New research titled “Digital Tulips? Returns to Investors in Initial Coin Offerings,” has shown that those who have invested in an initial coin offering (ICO) made, on average, returns of at least 82%. The study also showed that buy-and-hold investments yielded an ‘abnormal’ return of 48% within the first 30 days of a token sale.

Since 2017, the number of ICOs and the level of funding made available to organizations starting a blockchain-based company has increased exponentially. By the researchers’ own account, this figure has, well and truly, exploded since 2015.

“In 2015, there were 9 such offerings, 74 in 2016, and more than 1,000 in 2017.”

Boston College research

In terms of amounts crowdfunded to launch these tokens, the figures have surged to an estimated $6.6 billion in 2017. This year has demolished last year’s figure, as $7.15 billion were allocated to ICOs.

The study intended to uncover the level of returns investors can typically expect from these crowdfunding campaigns, while also attempting to find out why there’s such a prevalence of undervaluation in the market, especially when compared to their older counterparts, Initial Public Offerings (IPOs).

This undervaluation is, in part, due to inexperience on the entrepreneur’s side in determining the market’s demand and attaching a price relative to this demand. Moreover, various projects launched their token sale while their business concept was still in its infancy, which was a significant undervaluation factor.

The research was conducted through the use of a dataset consisting of over 4,003 executed ICOs. Measuring the rate of their success over time through Twitter traffic, valuation and rate of investment in their tokens.

Using Twitter, the researchers were able to track not just the lifespan of a token before and after its funding, but also the prevalence of updates posted on a project’s feed.

“We use intensity of tweets from the cryptocurrency official Twitter account after the ICO to estimate that the survival rate for startups after 120 days (from the end of the ICO) is only 44.2%… We also show that in cryptocurrency markets, company announcements (as measured by tweets) are good news, while no news is bad news.
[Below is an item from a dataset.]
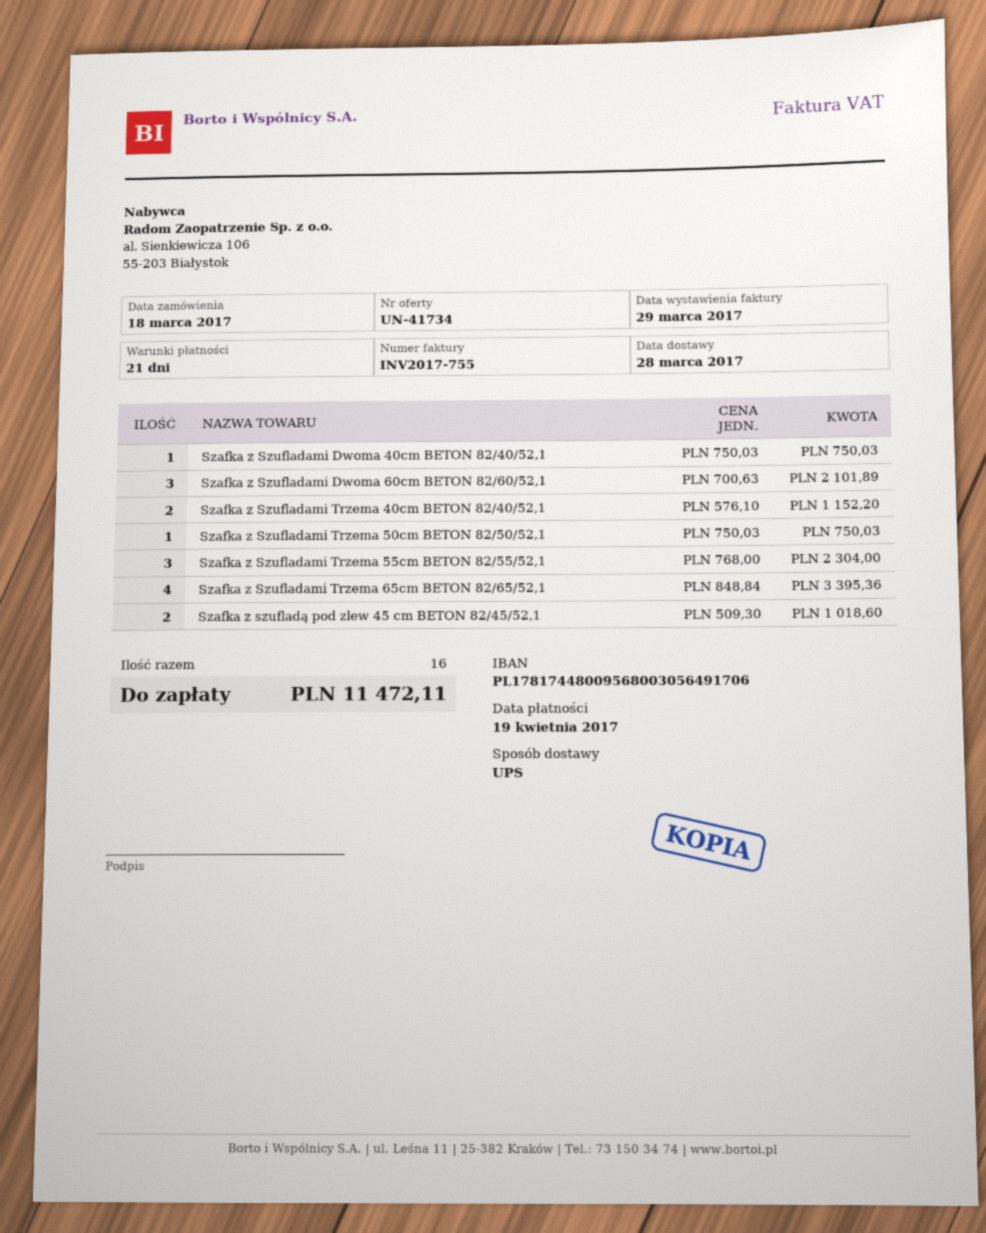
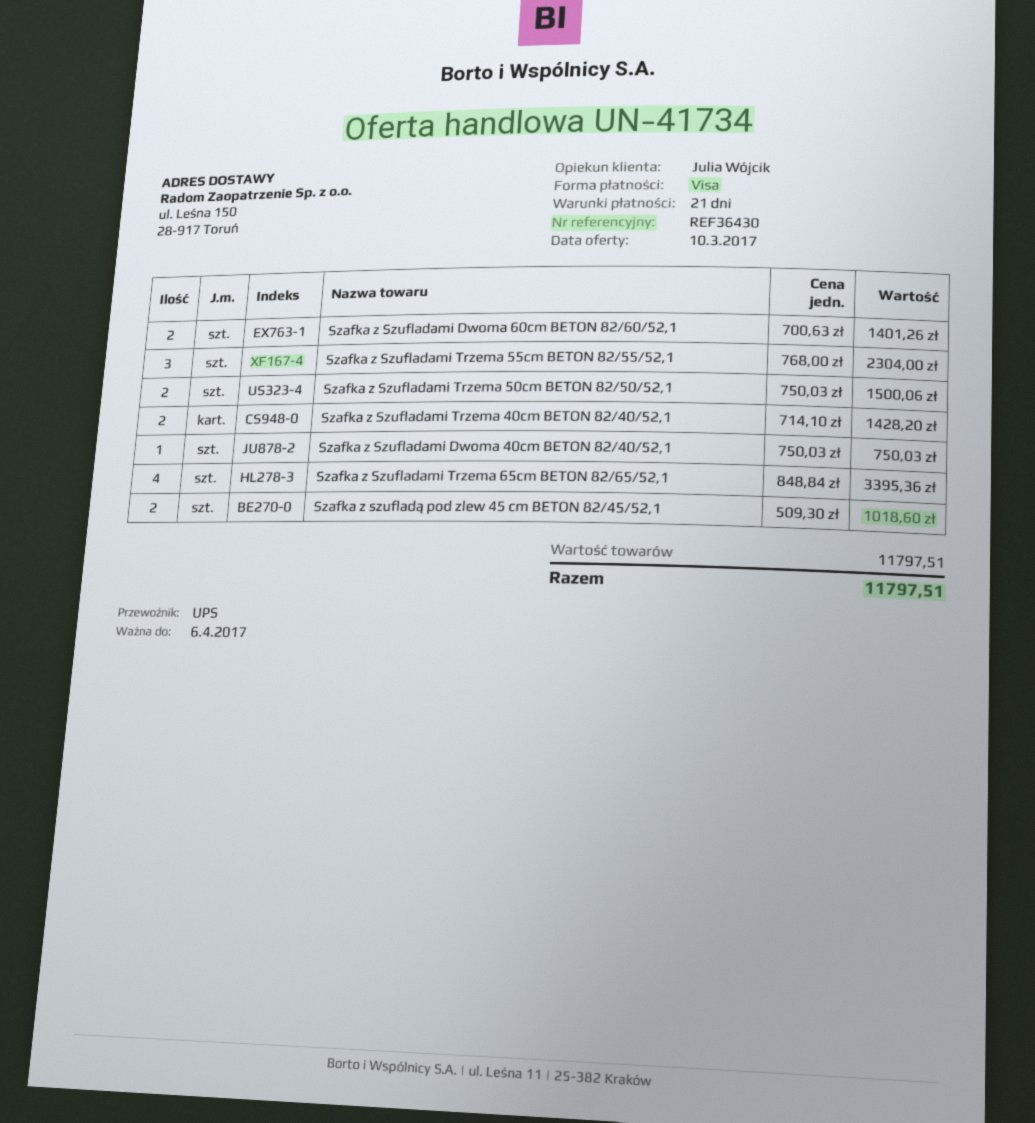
Szafka z Szufladami Dwoma 60cm BETON 82/60/52,1: 3 x 700.63 = 2101.89 -> 2 x 700.63 = 1401.26
Szafka z Szufladami Trzema 40cm BETON 82/40/52,1: 2 x 576.10 = 1152.20 -> 2 x 714.10 = 1428.20
Szafka z Szufladami Trzema 50cm BETON 82/50/52,1: 1 x 750.03 = 750.03 -> 2 x 750.03 = 1500.06
total: 11472.11 -> 11797.51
Daily market returns of tokens go up by about 0.3% for each Tweet that day.”

Boston College research

The study was successful in demonstrating the rate of returns on an ICO throughout its lifecycle. with first day’s average abnormal returns ranging between 14-16%, increasing to 41-67% within the first 30-days. Including a 180-day average ‘abnormal’ return range of between 150-430%, depending on the coin offering.

Investors that decide upon an ICO that demonstrates greater activity on Twitter, it seems, will have a higher chance of a bigger payout. On average, ‘abnormal’ returns can hit 82% for investors that choose wisely in the space. These returns can be partly expected when social media activity is considered, along with the increasing level of undervaluations these tokens face when compared to IPOs.